___ Available records ___

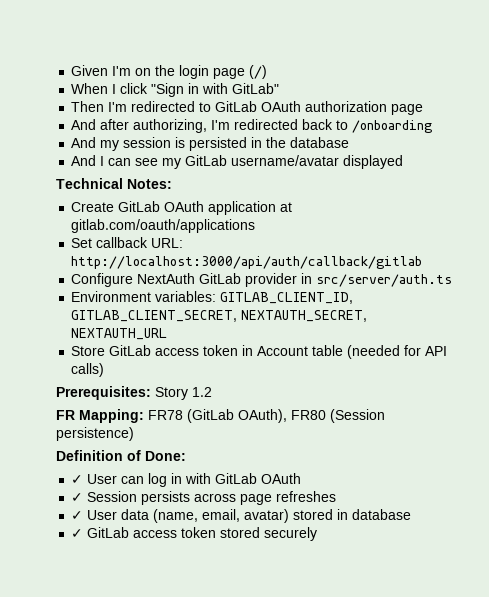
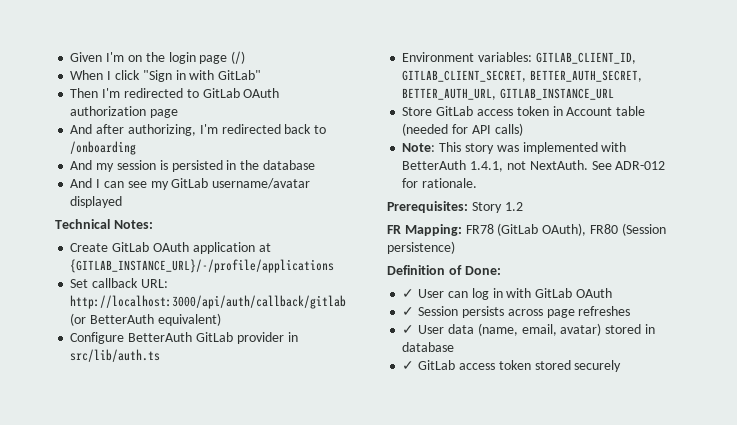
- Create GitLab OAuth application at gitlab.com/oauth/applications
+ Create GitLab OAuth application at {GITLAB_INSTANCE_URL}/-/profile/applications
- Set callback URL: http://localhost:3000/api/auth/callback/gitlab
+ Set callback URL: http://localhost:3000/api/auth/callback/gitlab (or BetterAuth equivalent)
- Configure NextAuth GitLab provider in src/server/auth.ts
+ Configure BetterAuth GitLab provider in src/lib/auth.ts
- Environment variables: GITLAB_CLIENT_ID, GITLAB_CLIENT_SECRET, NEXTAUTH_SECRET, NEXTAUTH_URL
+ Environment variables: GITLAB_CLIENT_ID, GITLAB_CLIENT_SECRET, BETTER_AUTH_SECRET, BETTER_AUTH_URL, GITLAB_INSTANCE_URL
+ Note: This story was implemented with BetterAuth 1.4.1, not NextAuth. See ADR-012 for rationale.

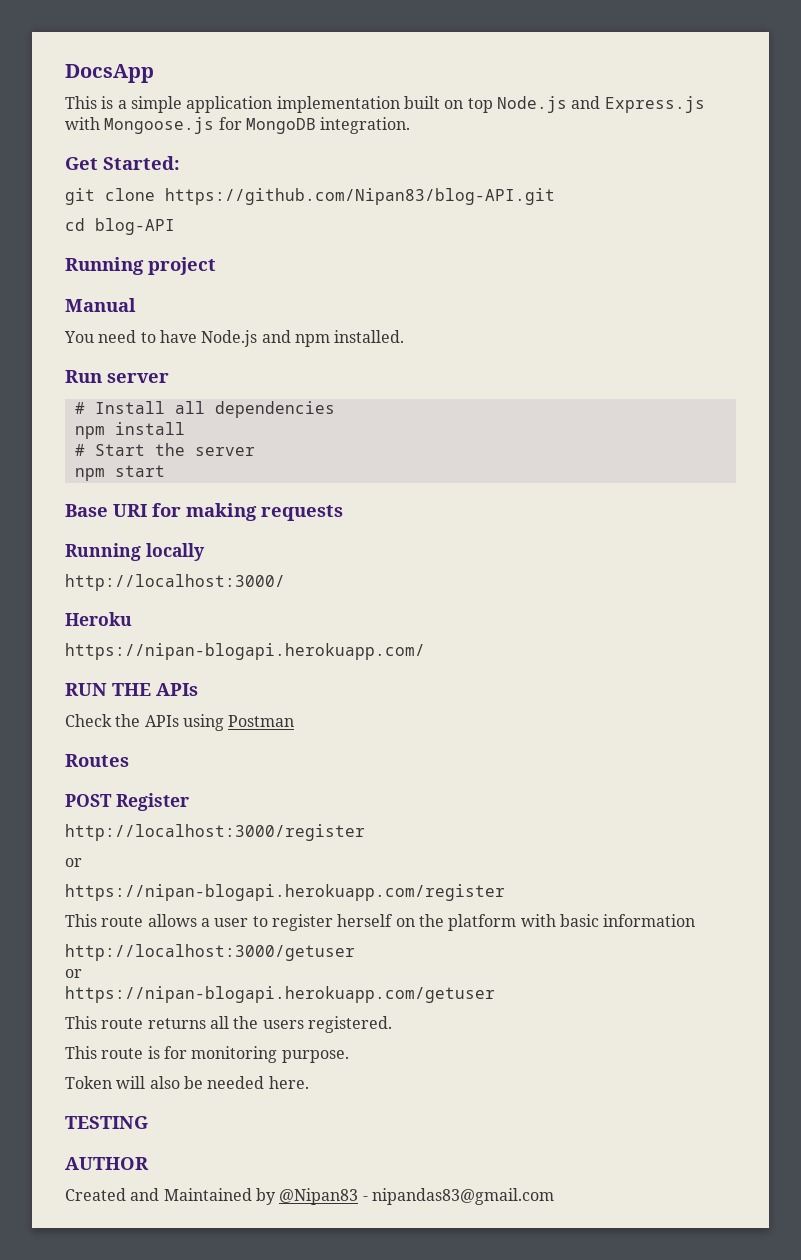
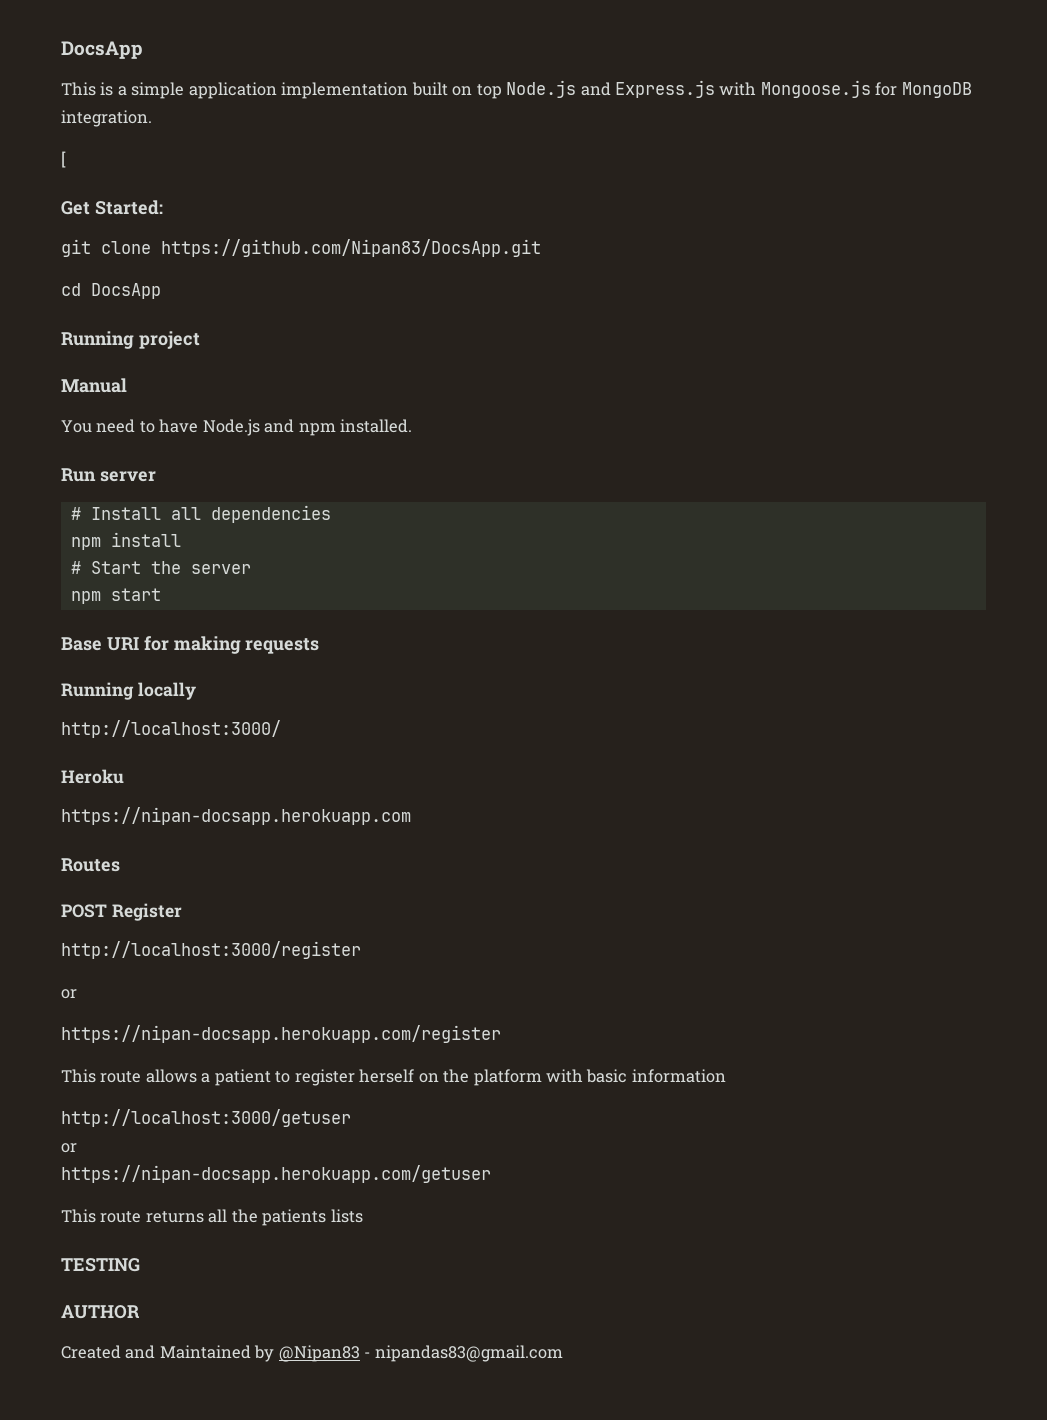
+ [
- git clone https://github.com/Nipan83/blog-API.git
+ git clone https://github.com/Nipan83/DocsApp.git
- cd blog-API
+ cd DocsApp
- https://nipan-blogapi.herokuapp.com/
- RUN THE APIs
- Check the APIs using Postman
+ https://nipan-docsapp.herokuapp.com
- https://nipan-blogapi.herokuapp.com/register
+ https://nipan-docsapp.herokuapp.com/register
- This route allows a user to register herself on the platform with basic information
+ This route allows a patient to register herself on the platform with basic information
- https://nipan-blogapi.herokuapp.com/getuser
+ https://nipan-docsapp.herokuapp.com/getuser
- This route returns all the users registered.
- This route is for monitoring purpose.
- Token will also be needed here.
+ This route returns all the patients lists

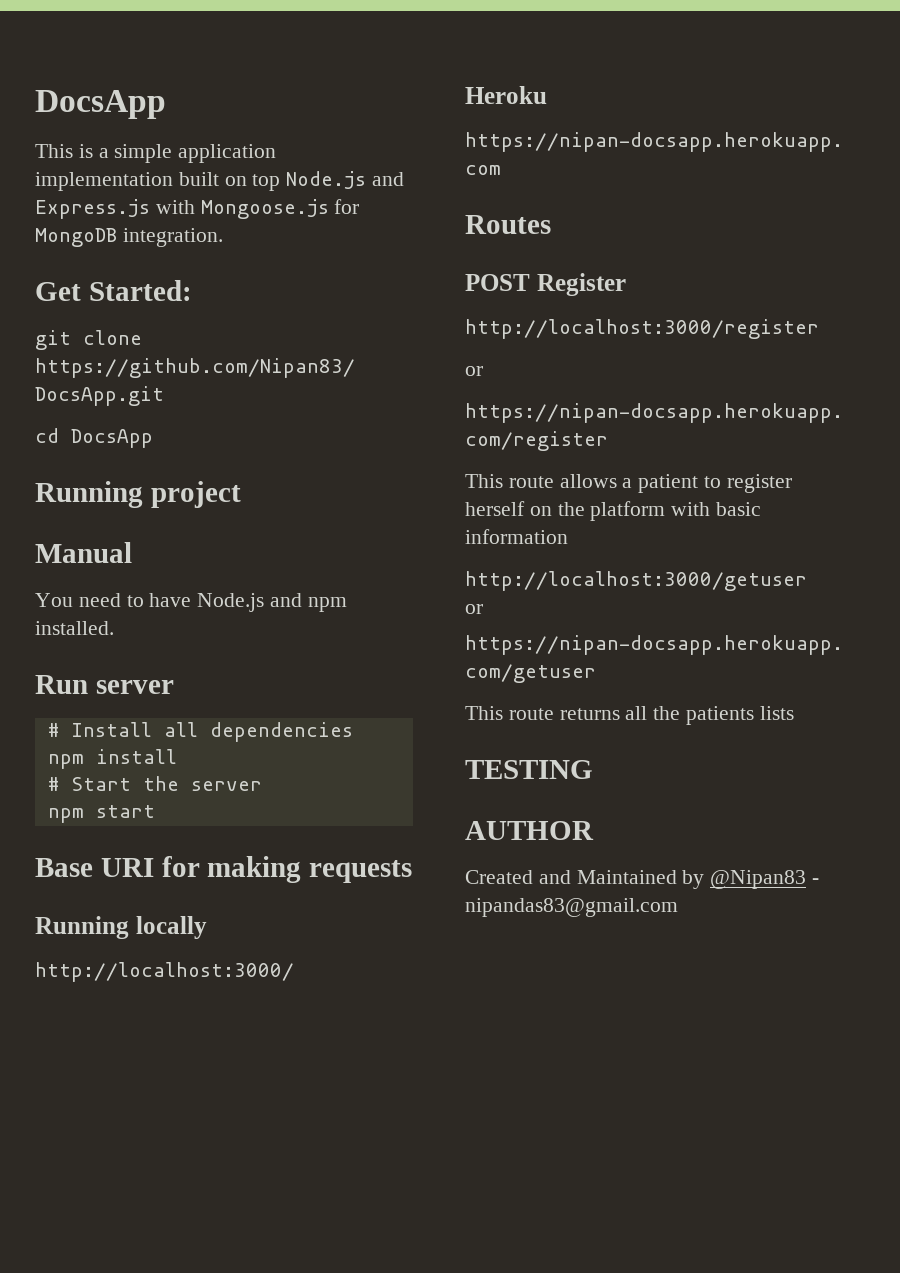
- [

___

■ **Directions for this task**
The material above must be reproduced line for line, with the images omitted.

■ **Written solution**
- Create GitLab OAuth application at gitlab.com/oauth/applications
+ Create GitLab OAuth application at {GITLAB_INSTANCE_URL}/-/profile/applications
- Set callback URL: http://localhost:3000/api/auth/callback/gitlab
+ Set callback URL: http://localhost:3000/api/auth/callback/gitlab (or BetterAuth equivalent)
- Configure NextAuth GitLab provider in src/server/auth.ts
+ Configure BetterAuth GitLab provider in src/lib/auth.ts
- Environment variables: GITLAB_CLIENT_ID, GITLAB_CLIENT_SECRET, NEXTAUTH_SECRET, NEXTAUTH_URL
+ Environment variables: GITLAB_CLIENT_ID, GITLAB_CLIENT_SECRET, BETTER_AUTH_SECRET, BETTER_AUTH_URL, GITLAB_INSTANCE_URL
+ Note: This story was implemented with BetterAuth 1.4.1, not NextAuth. See ADR-012 for rationale.

+ [
- git clone https://github.com/Nipan83/blog-API.git
+ git clone https://github.com/Nipan83/DocsApp.git
- cd blog-API
+ cd DocsApp
- https://nipan-blogapi.herokuapp.com/
- RUN THE APIs
- Check the APIs using Postman
+ https://nipan-docsapp.herokuapp.com
- https://nipan-blogapi.herokuapp.com/register
+ https://nipan-docsapp.herokuapp.com/register
- This route allows a user to register herself on the platform with basic information
+ This route allows a patient to register herself on the platform with basic information
- https://nipan-blogapi.herokuapp.com/getuser
+ https://nipan-docsapp.herokuapp.com/getuser
- This route returns all the users registered.
- This route is for monitoring purpose.
- Token will also be needed here.
+ This route returns all the patients lists

- [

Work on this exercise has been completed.